= MATERIAL FOR THIS EXERCISE =
******
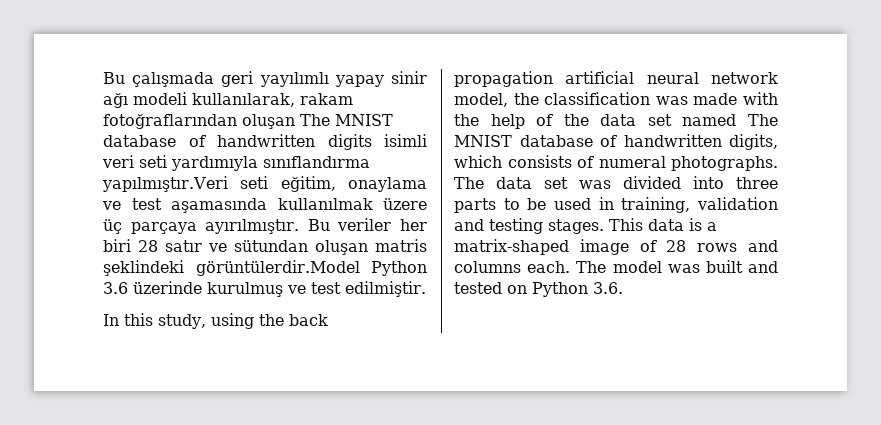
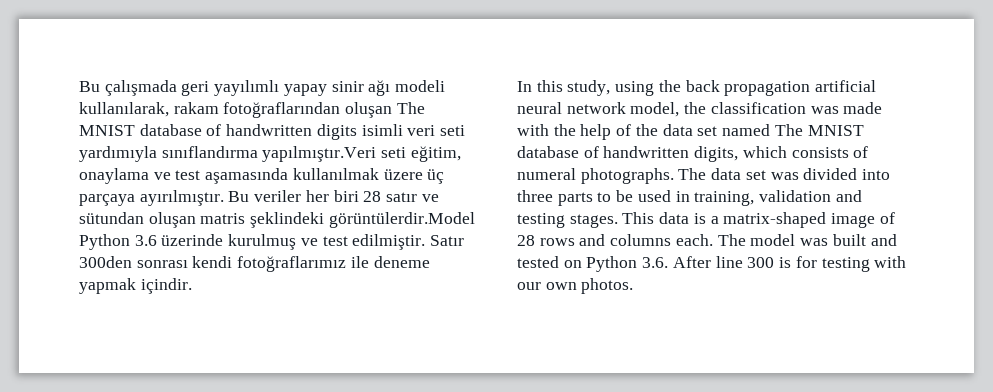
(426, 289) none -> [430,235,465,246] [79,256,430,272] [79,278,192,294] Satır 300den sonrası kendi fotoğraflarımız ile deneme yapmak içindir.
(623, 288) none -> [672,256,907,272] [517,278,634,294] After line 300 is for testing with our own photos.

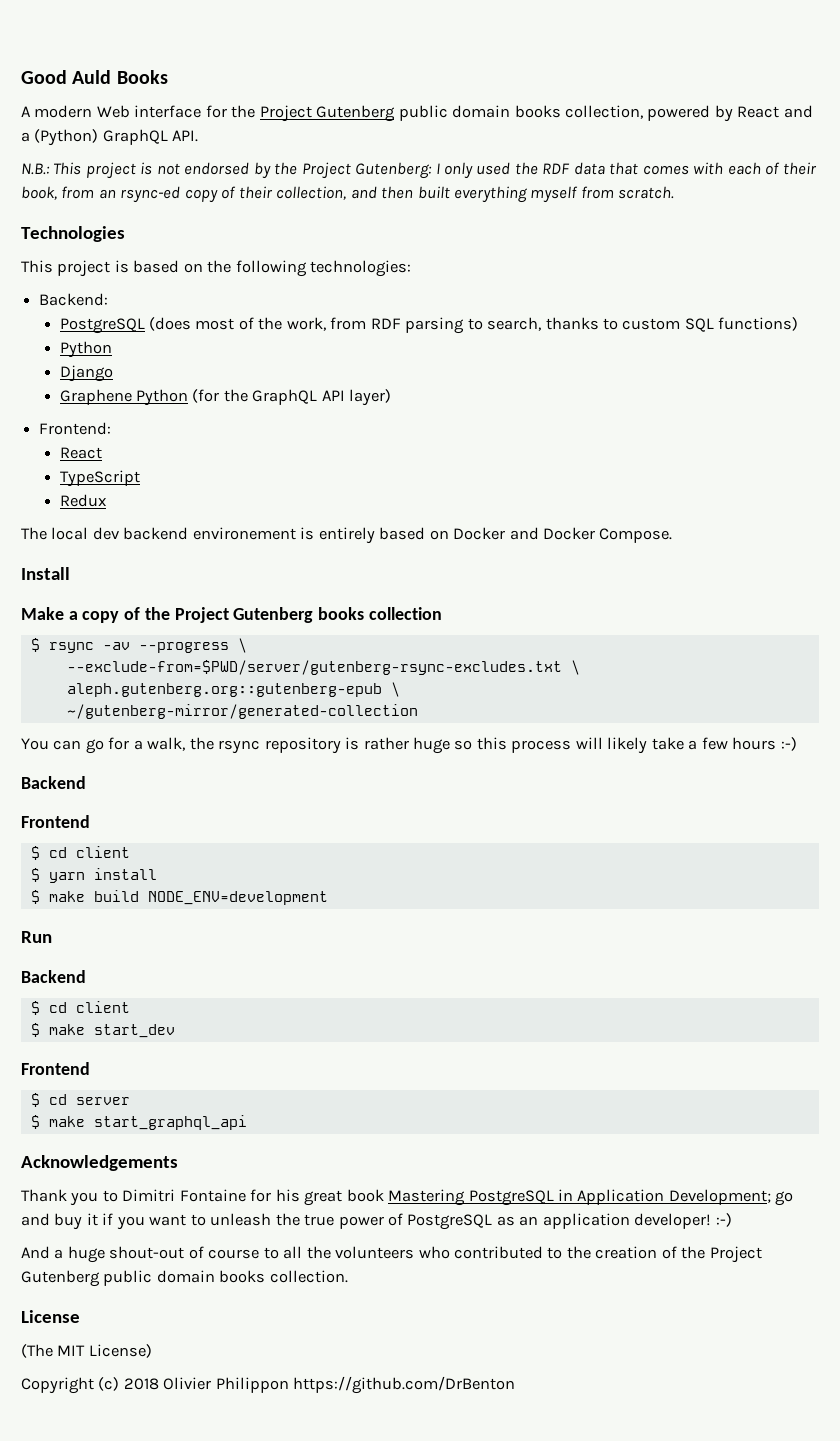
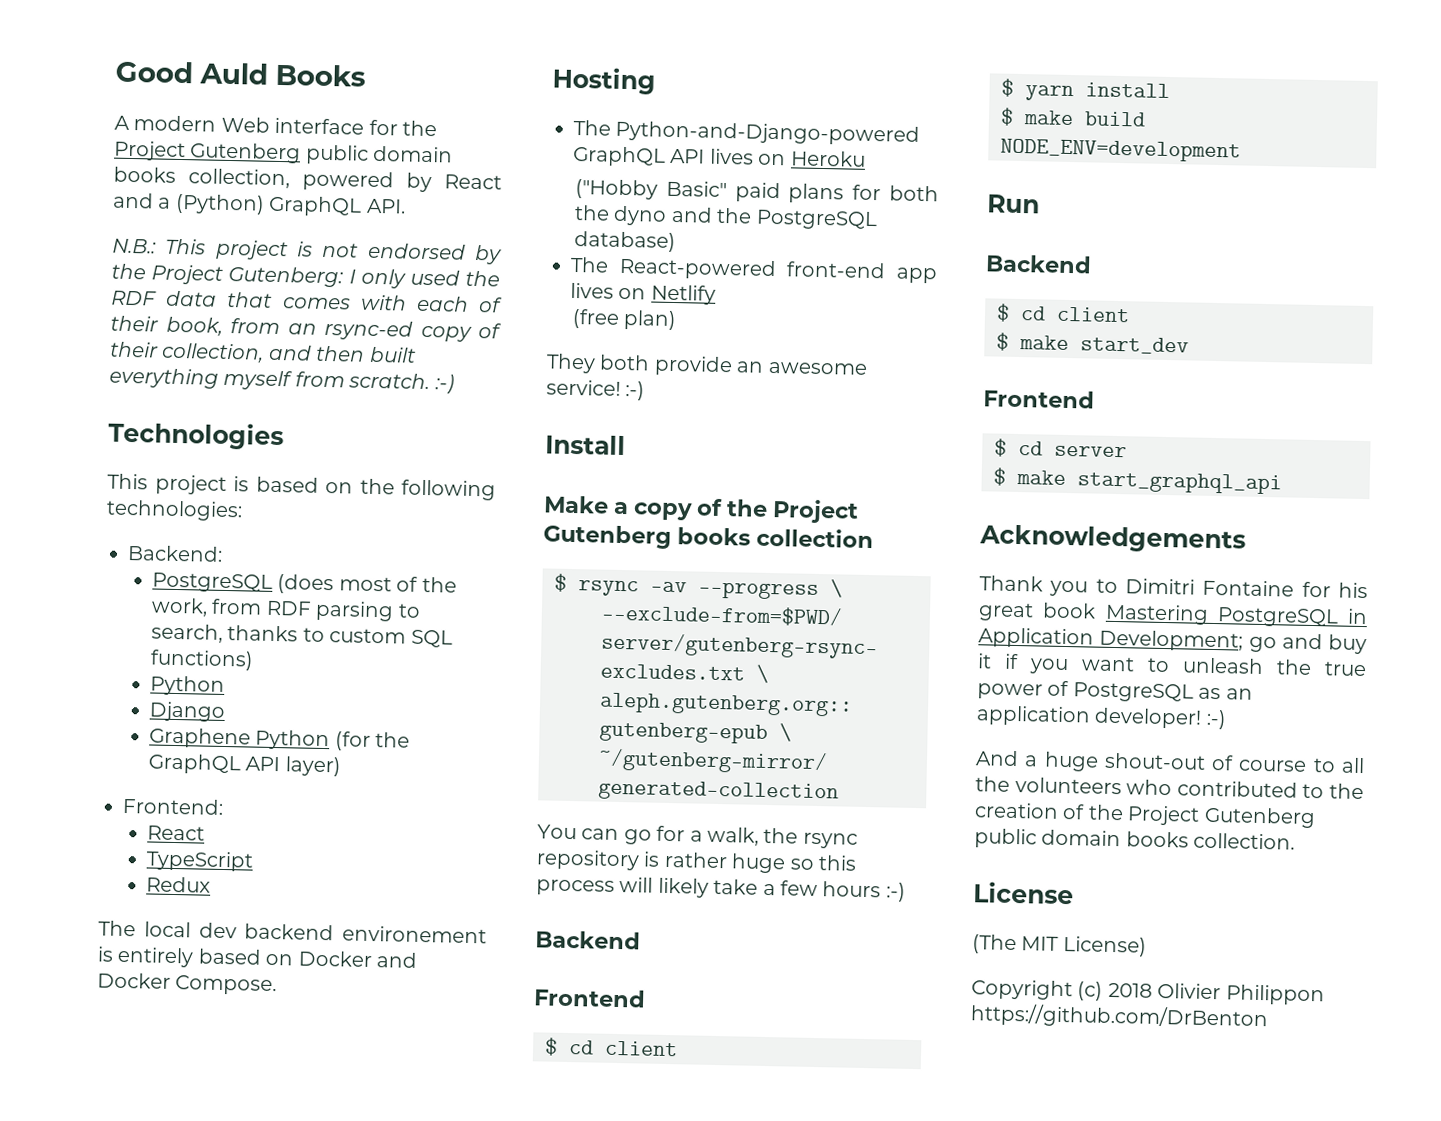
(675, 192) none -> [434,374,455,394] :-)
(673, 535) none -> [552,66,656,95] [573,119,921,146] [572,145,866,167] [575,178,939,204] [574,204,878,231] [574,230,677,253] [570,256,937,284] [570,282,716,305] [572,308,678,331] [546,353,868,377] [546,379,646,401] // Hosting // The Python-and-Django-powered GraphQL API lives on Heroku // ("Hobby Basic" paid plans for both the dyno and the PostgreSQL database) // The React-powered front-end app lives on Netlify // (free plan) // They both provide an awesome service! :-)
******
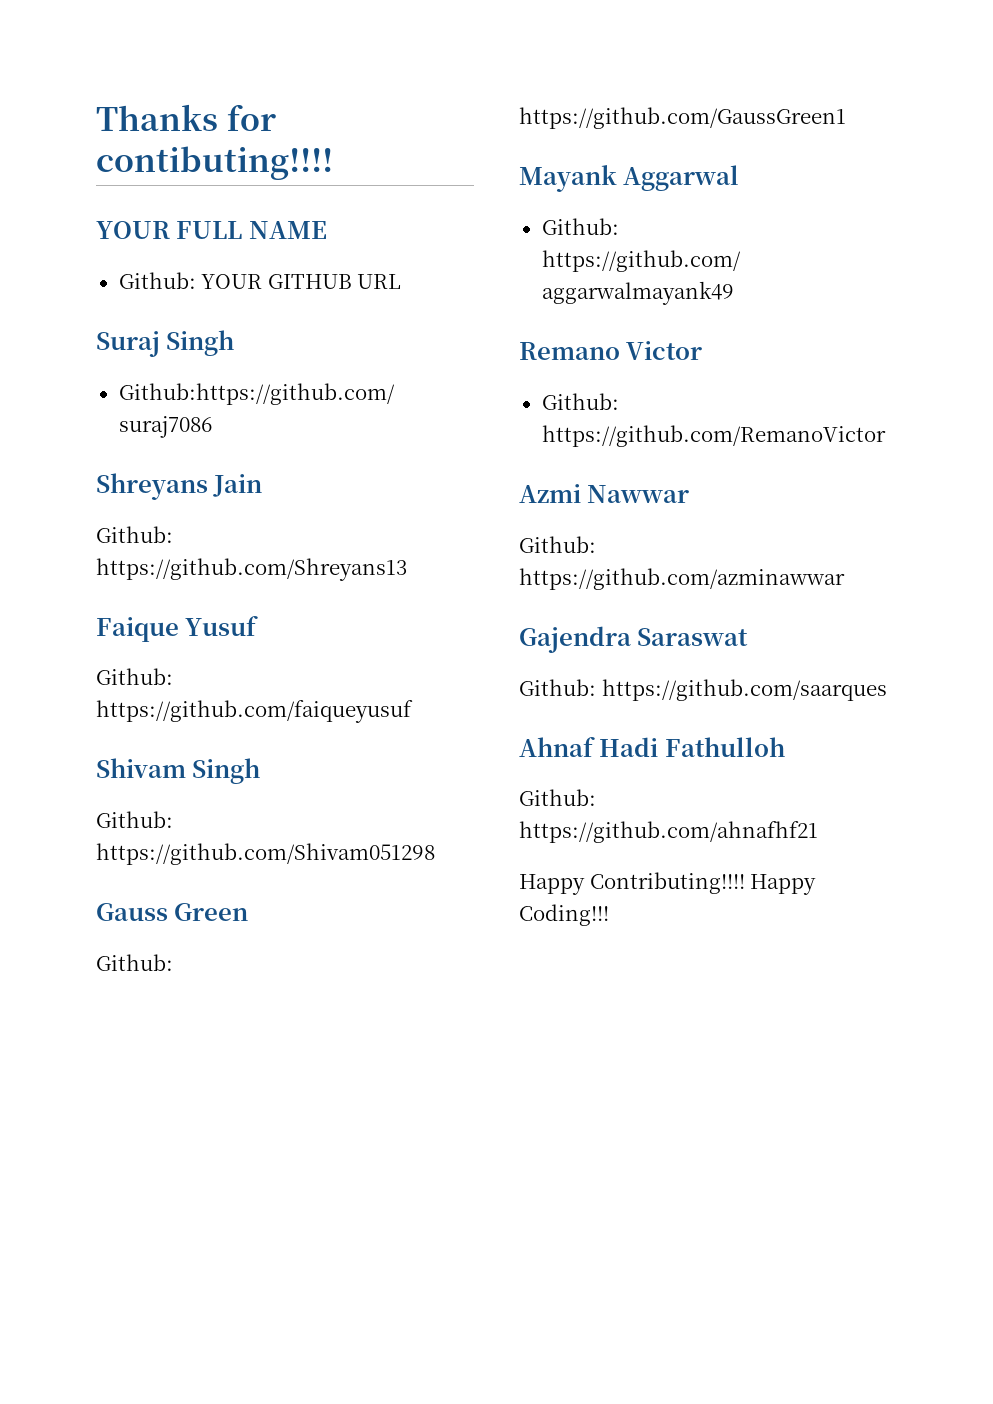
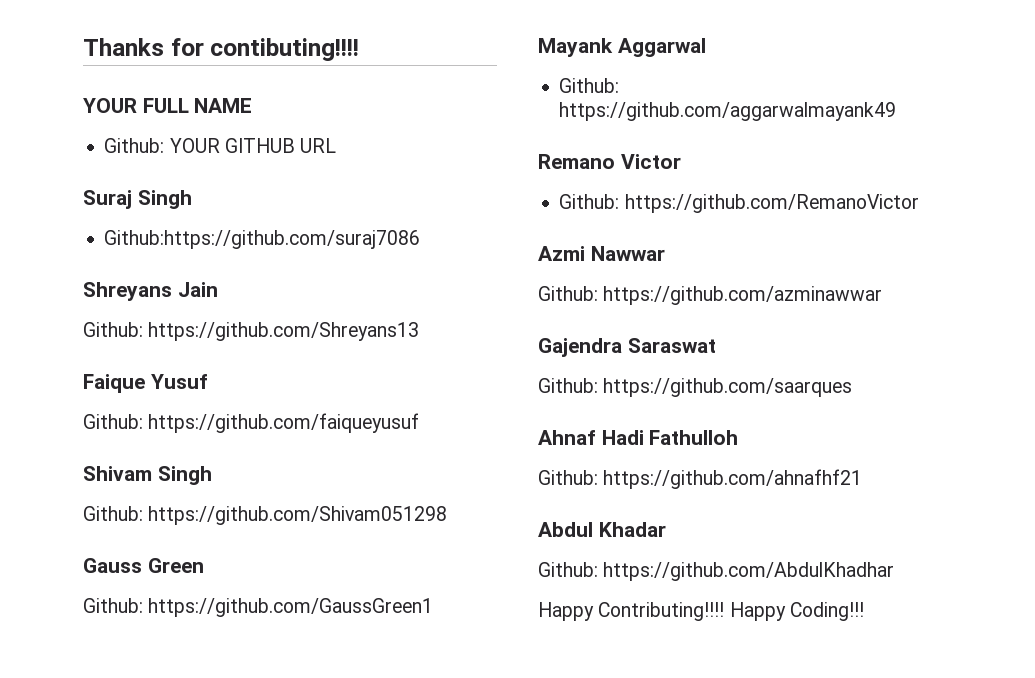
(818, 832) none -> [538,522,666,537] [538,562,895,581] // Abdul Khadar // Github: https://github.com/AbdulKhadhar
******
= WHAT NEEDS TO BE DONE =
Please repeat the lines of the material above exactly, starting with the line that contains "(426, 289) none" and ending with the line that contains "(673, 535) none". Leave the pictures out.

= WRITTEN ANSWER =
(426, 289) none -> [430,235,465,246] [79,256,430,272] [79,278,192,294] Satır 300den sonrası kendi fotoğraflarımız ile deneme yapmak içindir.
(623, 288) none -> [672,256,907,272] [517,278,634,294] After line 300 is for testing with our own photos.

(675, 192) none -> [434,374,455,394] :-)
(673, 535) none -> [552,66,656,95] [573,119,921,146] [572,145,866,167] [575,178,939,204] [574,204,878,231] [574,230,677,253] [570,256,937,284] [570,282,716,305] [572,308,678,331] [546,353,868,377] [546,379,646,401] // Hosting // The Python-and-Django-powered GraphQL API lives on Heroku // ("Hobby Basic" paid plans for both the dyno and the PostgreSQL database) // The React-powered front-end app lives on Netlify // (free plan) // They both provide an awesome service! :-)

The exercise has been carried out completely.